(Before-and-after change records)
▼
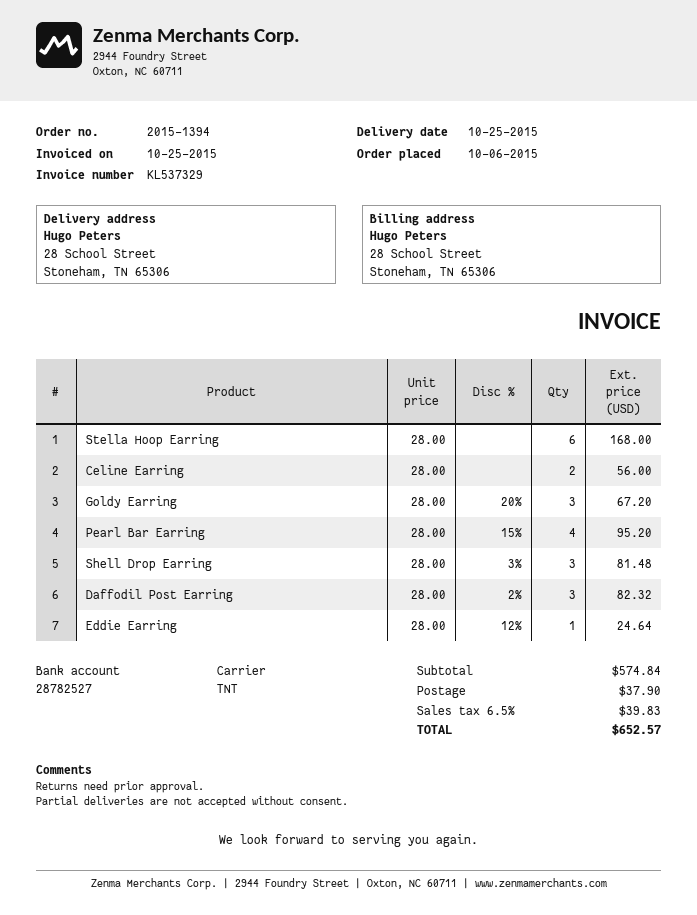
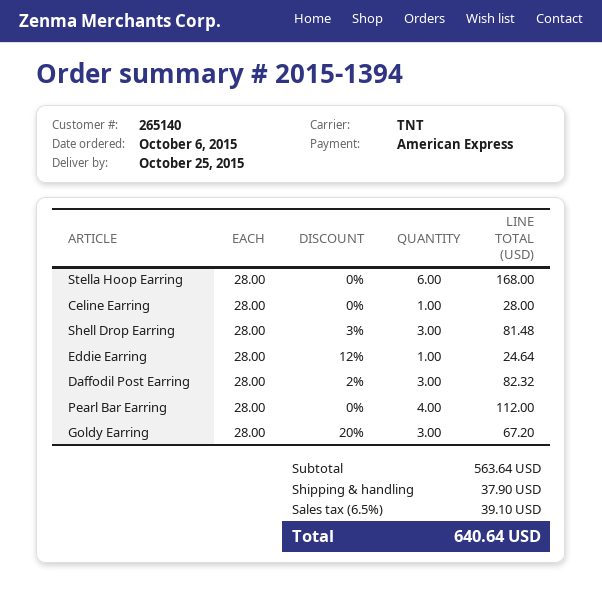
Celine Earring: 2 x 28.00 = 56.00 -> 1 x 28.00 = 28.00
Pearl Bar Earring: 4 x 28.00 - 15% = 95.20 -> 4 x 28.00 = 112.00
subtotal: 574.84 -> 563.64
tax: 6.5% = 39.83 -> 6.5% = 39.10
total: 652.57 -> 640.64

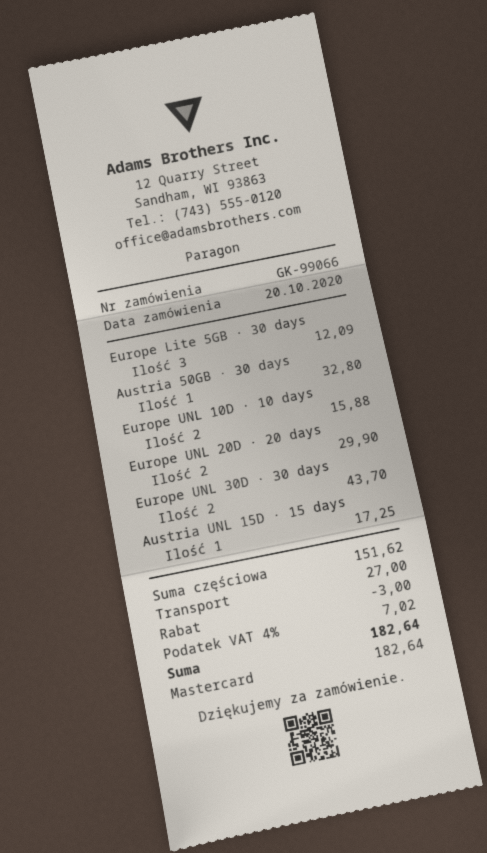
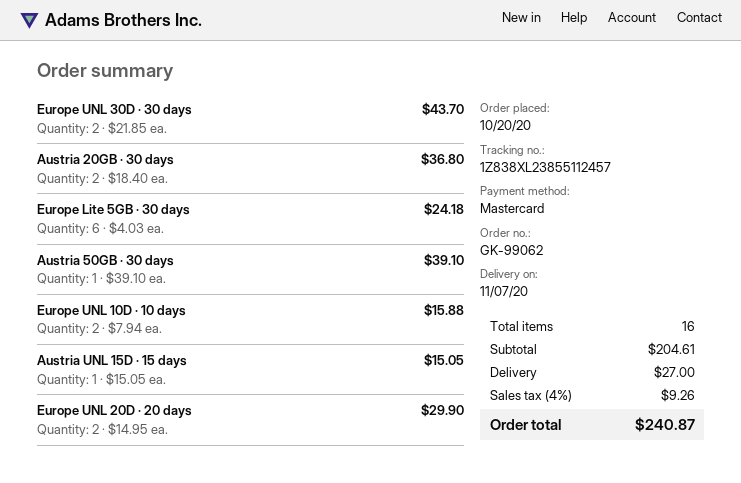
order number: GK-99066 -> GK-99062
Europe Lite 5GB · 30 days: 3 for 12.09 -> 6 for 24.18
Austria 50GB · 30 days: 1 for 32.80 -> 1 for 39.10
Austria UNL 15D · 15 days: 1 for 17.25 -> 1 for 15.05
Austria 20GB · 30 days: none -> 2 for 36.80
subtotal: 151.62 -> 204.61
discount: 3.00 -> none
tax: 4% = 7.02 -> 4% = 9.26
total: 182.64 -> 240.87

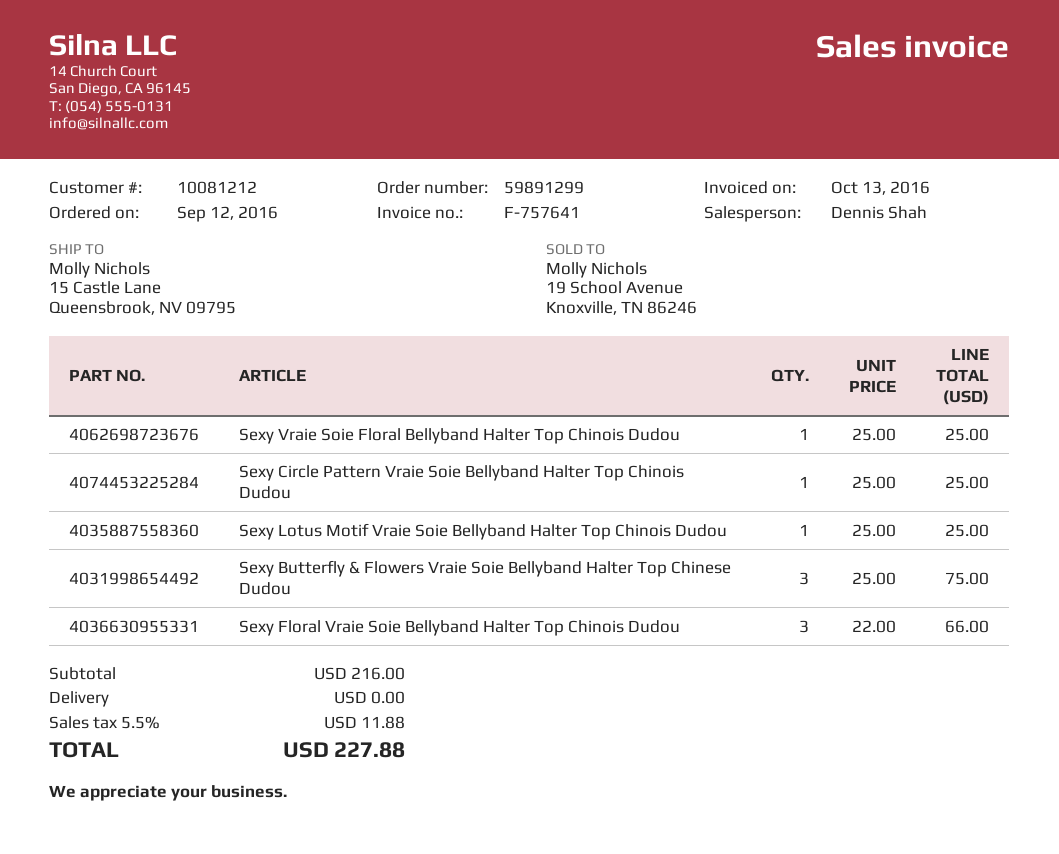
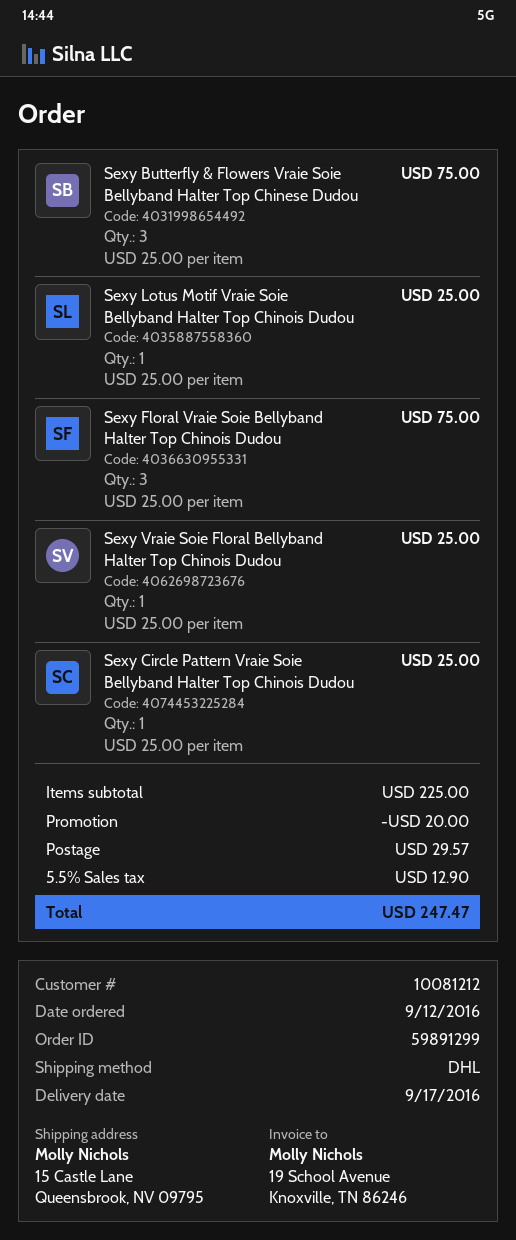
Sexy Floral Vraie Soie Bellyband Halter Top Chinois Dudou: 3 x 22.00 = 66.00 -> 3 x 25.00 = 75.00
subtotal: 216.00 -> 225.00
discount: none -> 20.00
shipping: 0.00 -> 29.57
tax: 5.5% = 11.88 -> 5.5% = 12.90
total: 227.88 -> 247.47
▲
▼
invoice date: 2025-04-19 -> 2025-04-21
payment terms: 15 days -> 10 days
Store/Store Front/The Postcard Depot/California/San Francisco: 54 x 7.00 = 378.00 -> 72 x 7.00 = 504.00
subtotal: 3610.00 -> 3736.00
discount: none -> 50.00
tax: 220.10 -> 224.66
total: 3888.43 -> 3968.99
▲
▼
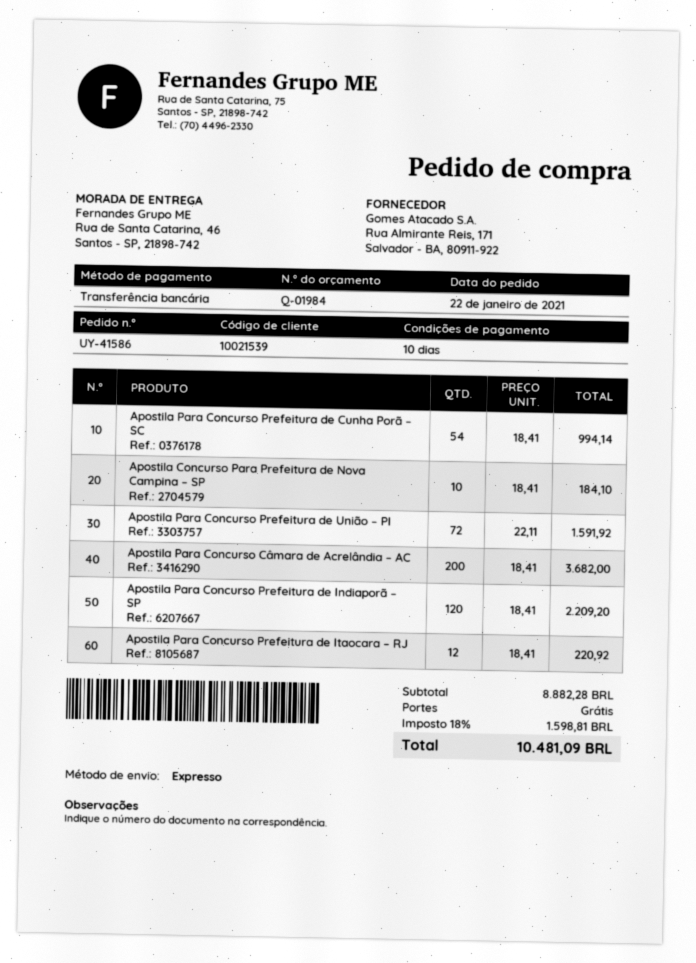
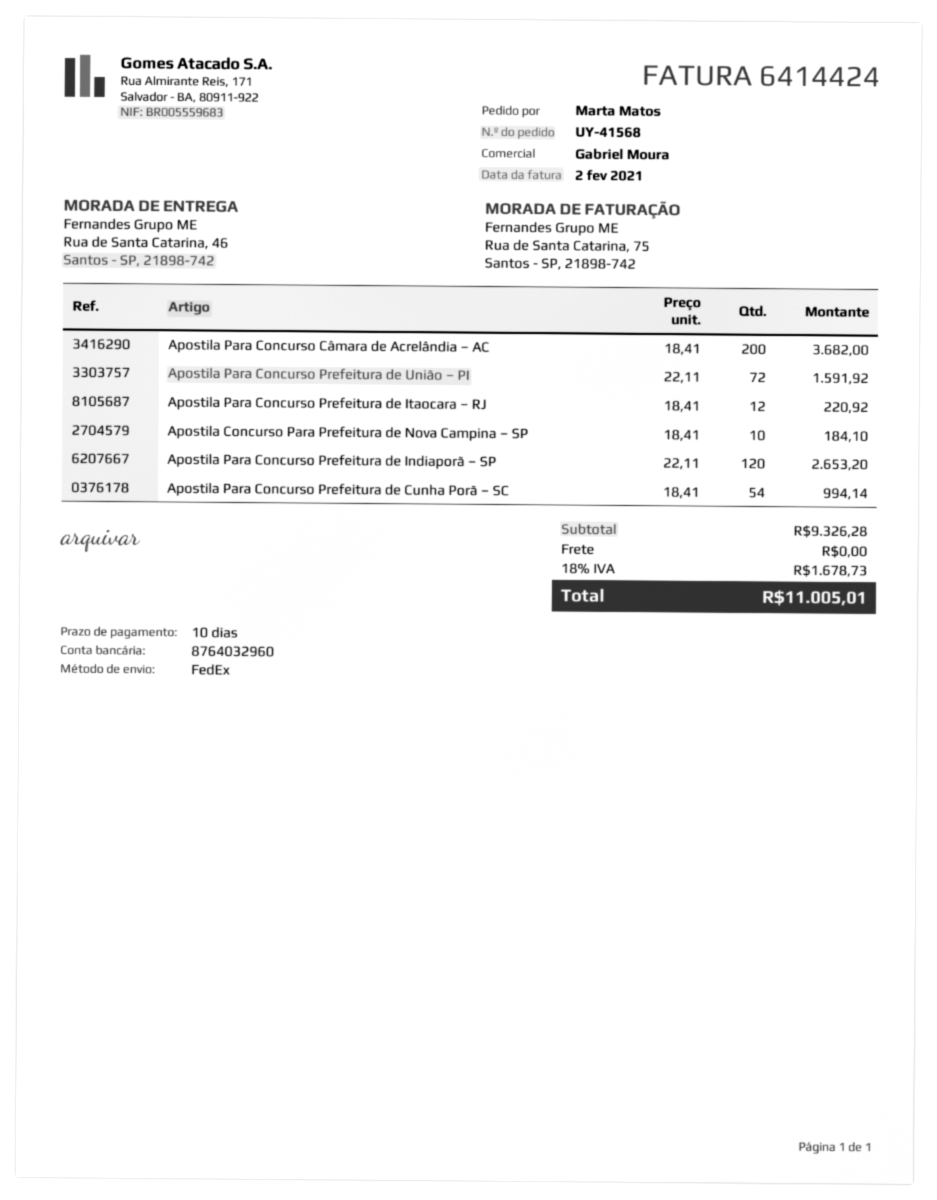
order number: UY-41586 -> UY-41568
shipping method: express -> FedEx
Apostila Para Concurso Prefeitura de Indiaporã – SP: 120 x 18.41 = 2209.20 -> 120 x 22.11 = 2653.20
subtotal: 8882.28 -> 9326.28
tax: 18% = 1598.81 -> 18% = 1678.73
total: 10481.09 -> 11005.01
▲
**Exercise goal:** Could you set down, word for word, only the lines above from the line with "payment terms: 15 days -> 10 days" to the line with "total: 3888.43 -> 3968.99", including both?

**Answer to this exercise:**
payment terms: 15 days -> 10 days
Store/Store Front/The Postcard Depot/California/San Francisco: 54 x 7.00 = 378.00 -> 72 x 7.00 = 504.00
subtotal: 3610.00 -> 3736.00
discount: none -> 50.00
tax: 220.10 -> 224.66
total: 3888.43 -> 3968.99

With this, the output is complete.